Although the records contain pictures, none belong in the copy: restate word for word only the lines from the one with "column Empleado | position: none -> 3" through the one with "row PEREZ MATEOS", both included.

(Structured diff data)
============================================================
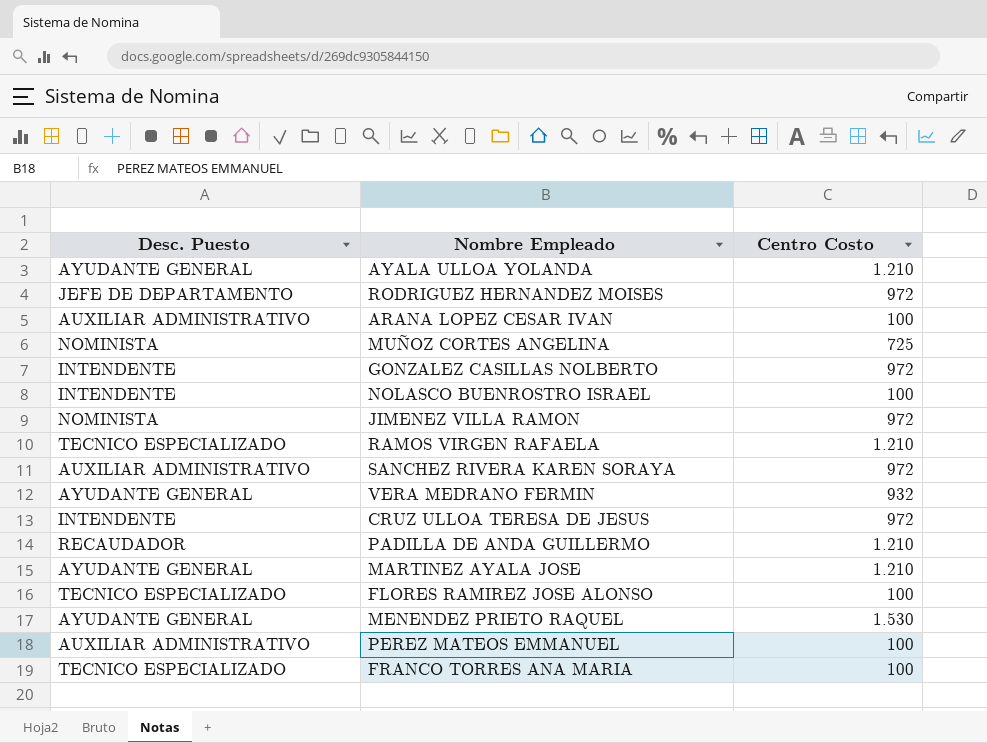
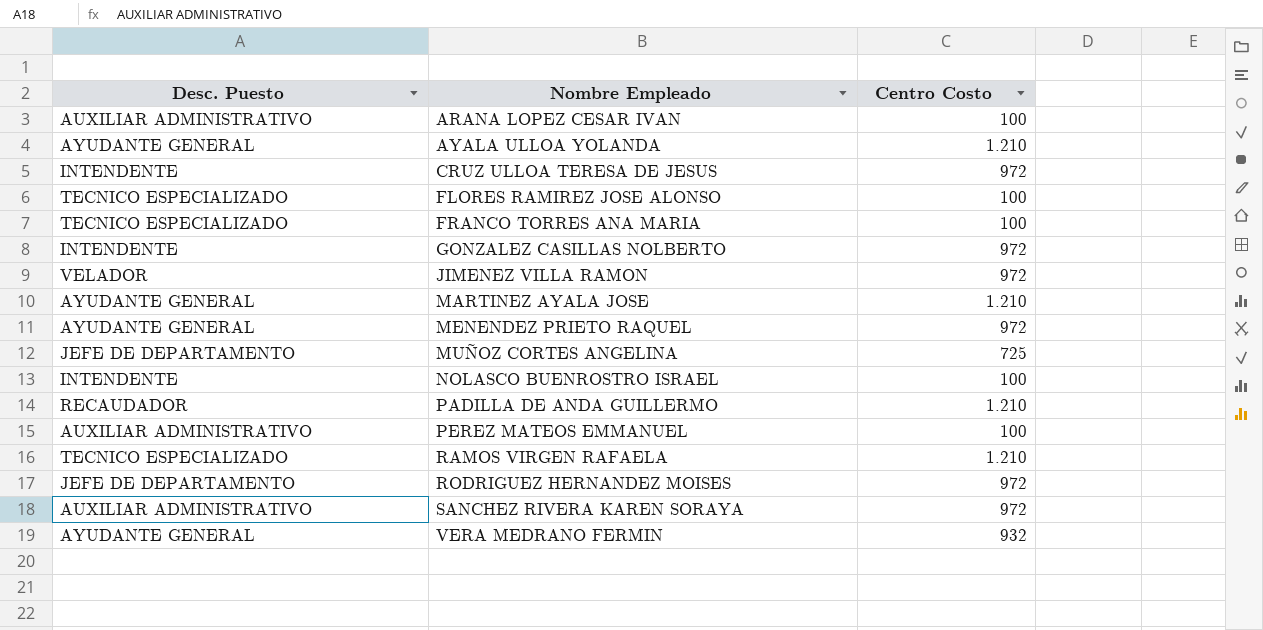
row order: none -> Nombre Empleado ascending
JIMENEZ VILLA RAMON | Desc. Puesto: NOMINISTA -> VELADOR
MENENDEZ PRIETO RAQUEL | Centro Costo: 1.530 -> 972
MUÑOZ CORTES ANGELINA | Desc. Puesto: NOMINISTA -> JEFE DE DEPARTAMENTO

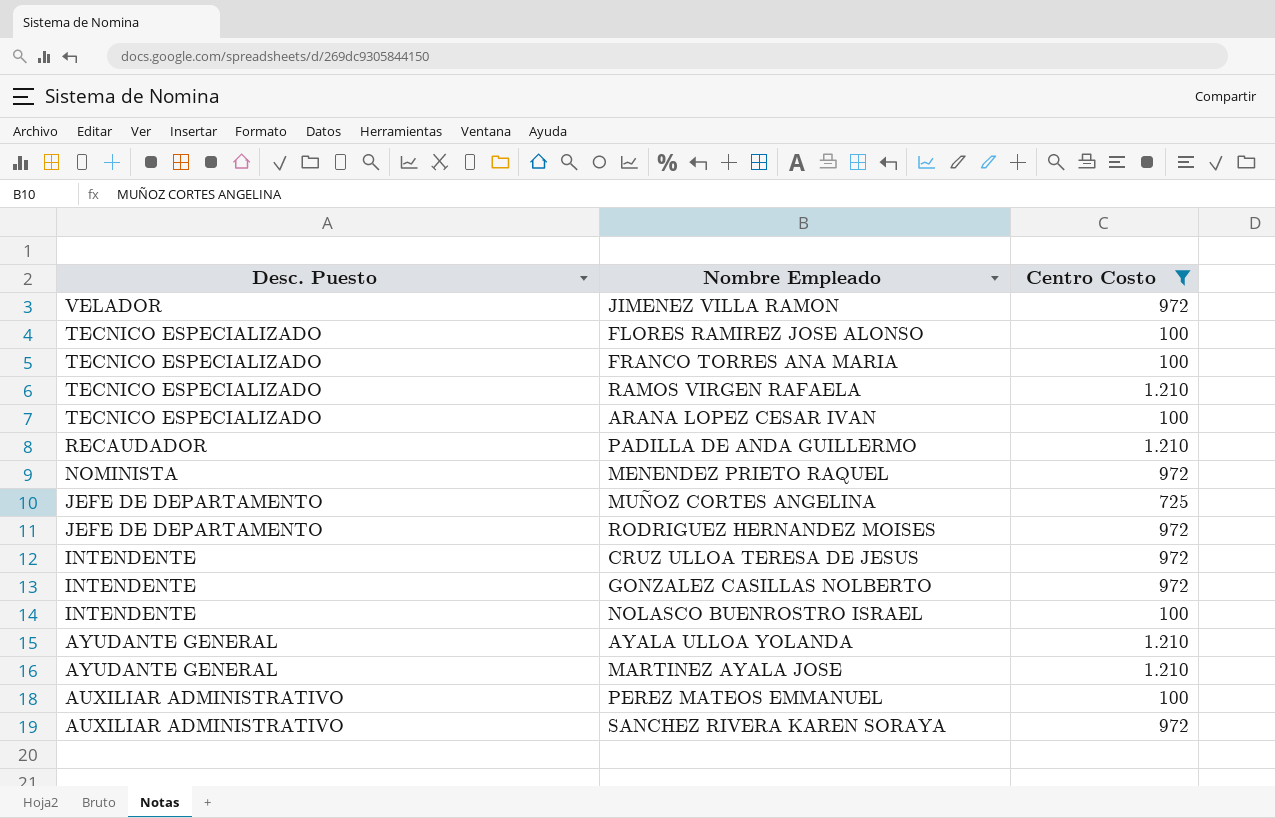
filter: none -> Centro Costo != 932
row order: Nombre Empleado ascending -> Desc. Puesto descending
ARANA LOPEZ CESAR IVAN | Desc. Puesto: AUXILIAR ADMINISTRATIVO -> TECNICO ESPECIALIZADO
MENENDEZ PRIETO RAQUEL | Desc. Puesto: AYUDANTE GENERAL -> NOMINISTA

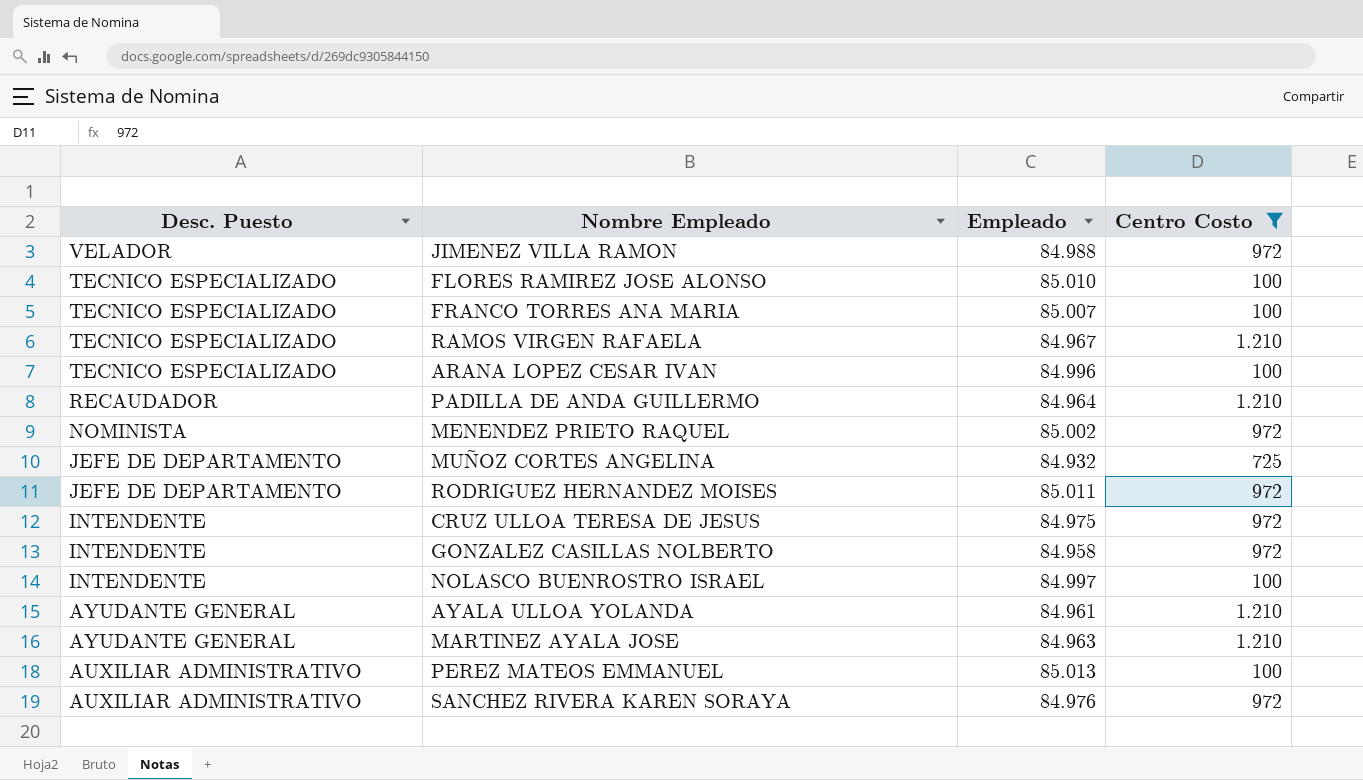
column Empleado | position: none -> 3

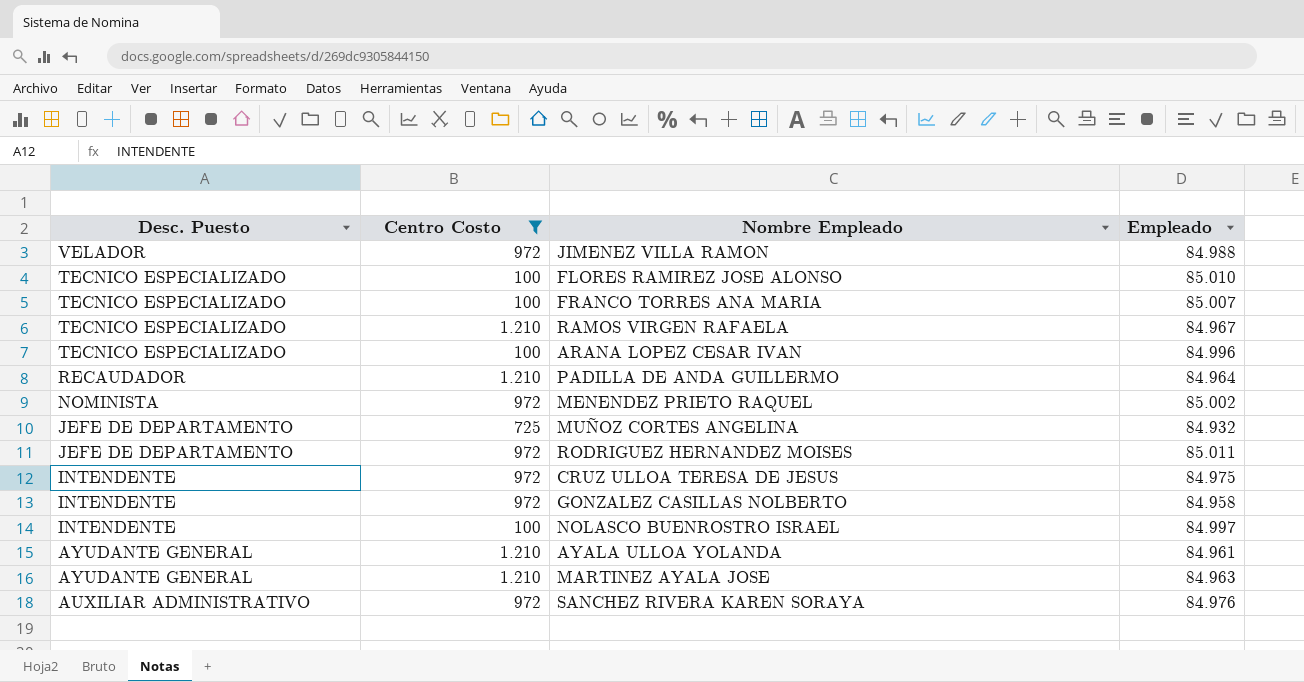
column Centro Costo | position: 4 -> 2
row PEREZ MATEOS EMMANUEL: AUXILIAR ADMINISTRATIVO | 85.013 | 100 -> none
============================================================
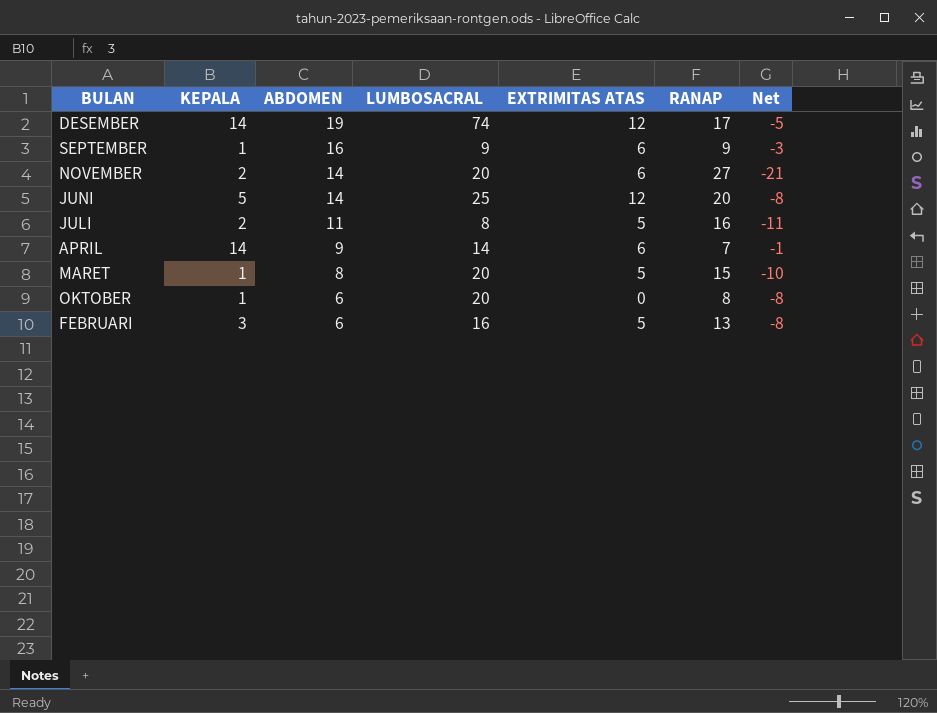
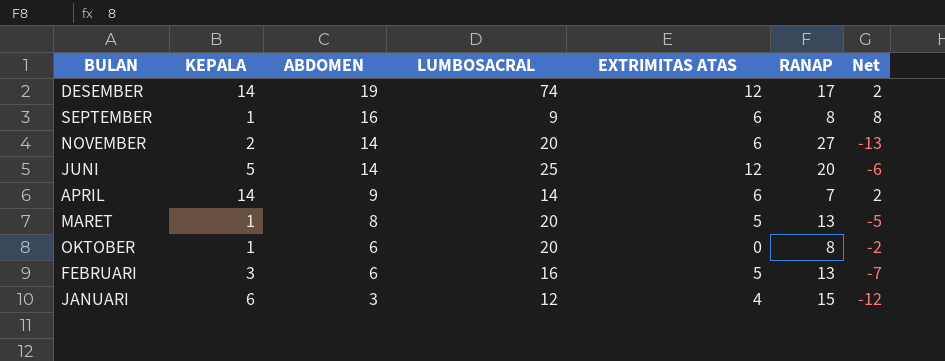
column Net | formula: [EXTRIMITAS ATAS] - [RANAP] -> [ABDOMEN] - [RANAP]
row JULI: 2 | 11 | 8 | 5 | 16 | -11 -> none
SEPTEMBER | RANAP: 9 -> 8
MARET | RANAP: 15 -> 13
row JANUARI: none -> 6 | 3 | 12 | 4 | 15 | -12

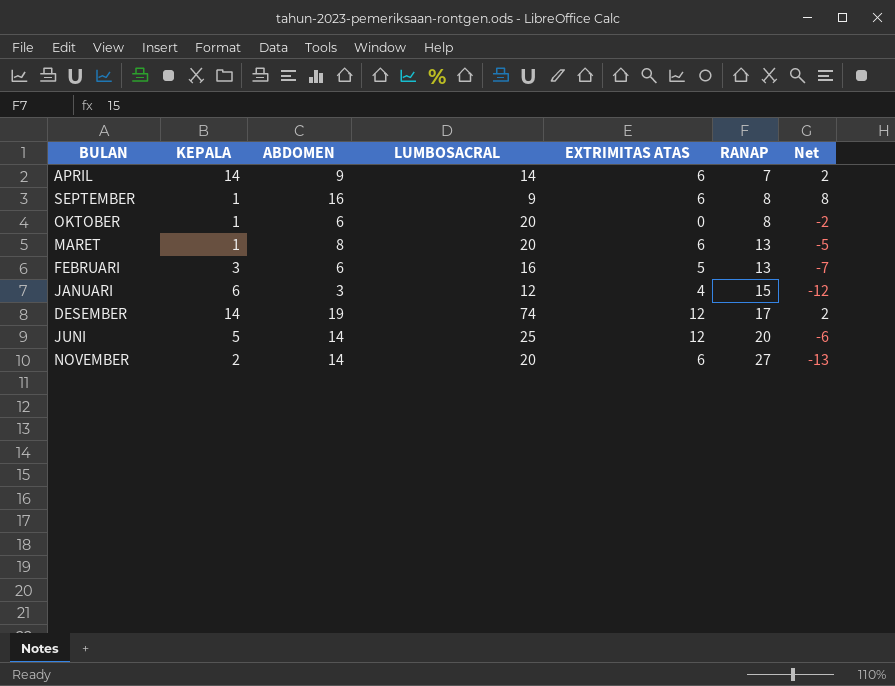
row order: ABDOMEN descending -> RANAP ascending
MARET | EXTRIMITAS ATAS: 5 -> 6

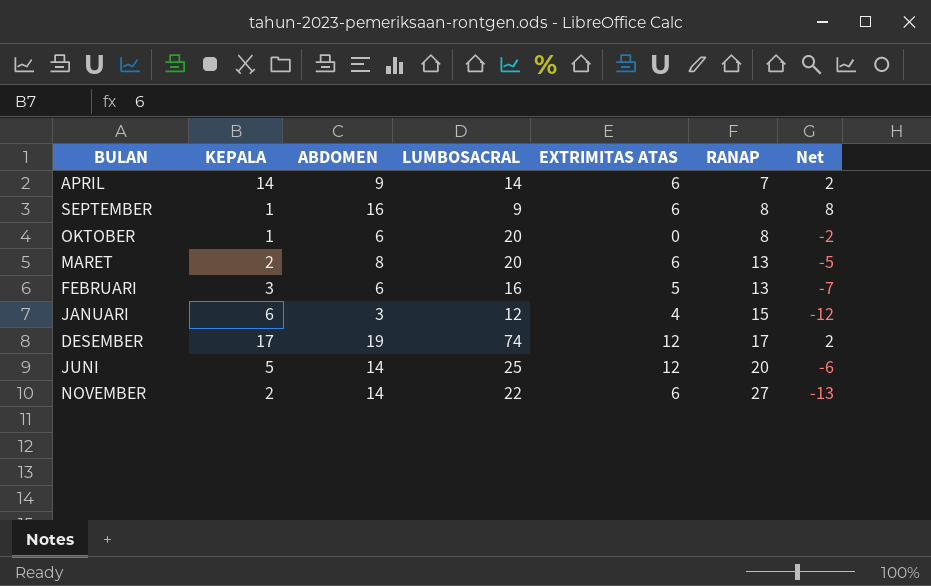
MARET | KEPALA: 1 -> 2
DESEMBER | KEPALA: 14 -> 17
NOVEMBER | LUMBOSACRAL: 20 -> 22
============================================================
__Your response__.
column Empleado | position: none -> 3

column Centro Costo | position: 4 -> 2
row PEREZ MATEOS EMMANUEL: AUXILIAR ADMINISTRATIVO | 85.013 | 100 -> none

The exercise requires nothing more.